On Monday, Providence police released three videos of the suspect in the attack that show him wearing a mask and a dark two-tone jacket. The footage from about two hours before the shooting provided the clearest images yet of the suspect.
The FBI said the man is about5 feet, 8 inches (173 centimeters) tall, with a stocky build.
The shooting occurred as students were in the first-floor classroom of the engineering building studying for a final.
The gunman fired more than 40 rounds from a 9 mm handgun, a law enforcement official told The Associated Press. Two handguns were recovered when the person of interest was taken into custody and authorities also found two loaded 30-round magazines, said the official, who was not authorized to discuss the investigation publicly and spoke to AP on the condition of anonymity.
The students who died were MukhammadAziz Umurzokov, an 18-year-old freshman from Brandermill, Virginia, and Ella Cook, a 19-year-old sophomore from a suburb of Birmingham, Alabama. Umurzokov was an aspiring neurosurgeon and Cook was a student leader of Brown University’s campus Republicans. They were in a study group preparing for an economics final.

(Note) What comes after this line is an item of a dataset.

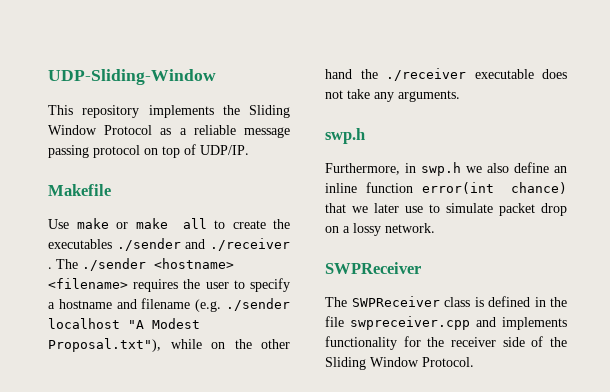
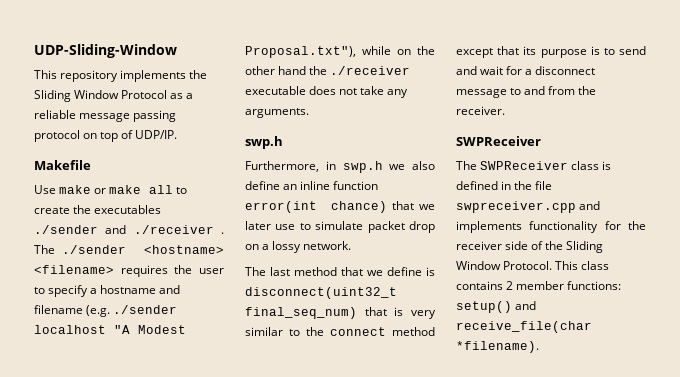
(435, 228) none -> [245,267,435,276] [245,287,397,299] [245,307,436,319] [245,327,435,336] [456,46,646,58] [456,66,596,75] [456,86,597,98] [456,106,505,115] // The last method that we define is disconnect(uint32_t final_seq_num) that is very similar to the connect method except that its purpose is to send and wait for a disconnect message to and from the receiver.
(474, 362) none -> [555,261,610,270] [456,281,622,290] [456,301,537,313] [456,321,592,333] [456,341,539,353] This class contains 2 member functions: setup() and receive_file(char *filename).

One of the nine wounded students has been released from the hospital, university President Christina Paxson said Sunday. Seven others were in critical but stable condition, and one was in critical condition.
Durham Academy, a private K-12 school in Durham, North Carolina, confirmed that a recent graduate, Kendall Turner, was critically wounded and that her parents were with her.
Another wounded student, 18-year-old freshman Spencer Yang of New York City, told the New York Times and the Brown Daily Herald from a hospital bed that there was a mad scramble after the gunman entered the room where he and the other students were studying for finals. Many students ran toward the front of the room, but Yang said he wound up on the ground between some seats and was shot in the leg.
Law enforcement officials were still doing basic investigative work two days after the shooting, such as canvassing local residences and businesses for security camera footage and looking for physical evidence. That has left students and some Providence residents frustrated at gaps in the university’s security and camera systems that helped allow the shooter to disappear.
Kristy dosReis, a spokeswoman for the Providence Police Department, said that at no point did the investigation stand down even after officials appeared to have a breakthrough in the case when they detained a Wisconsin man who they now believe was not involved.
But a lack of campus footage left police seeking tips from the public.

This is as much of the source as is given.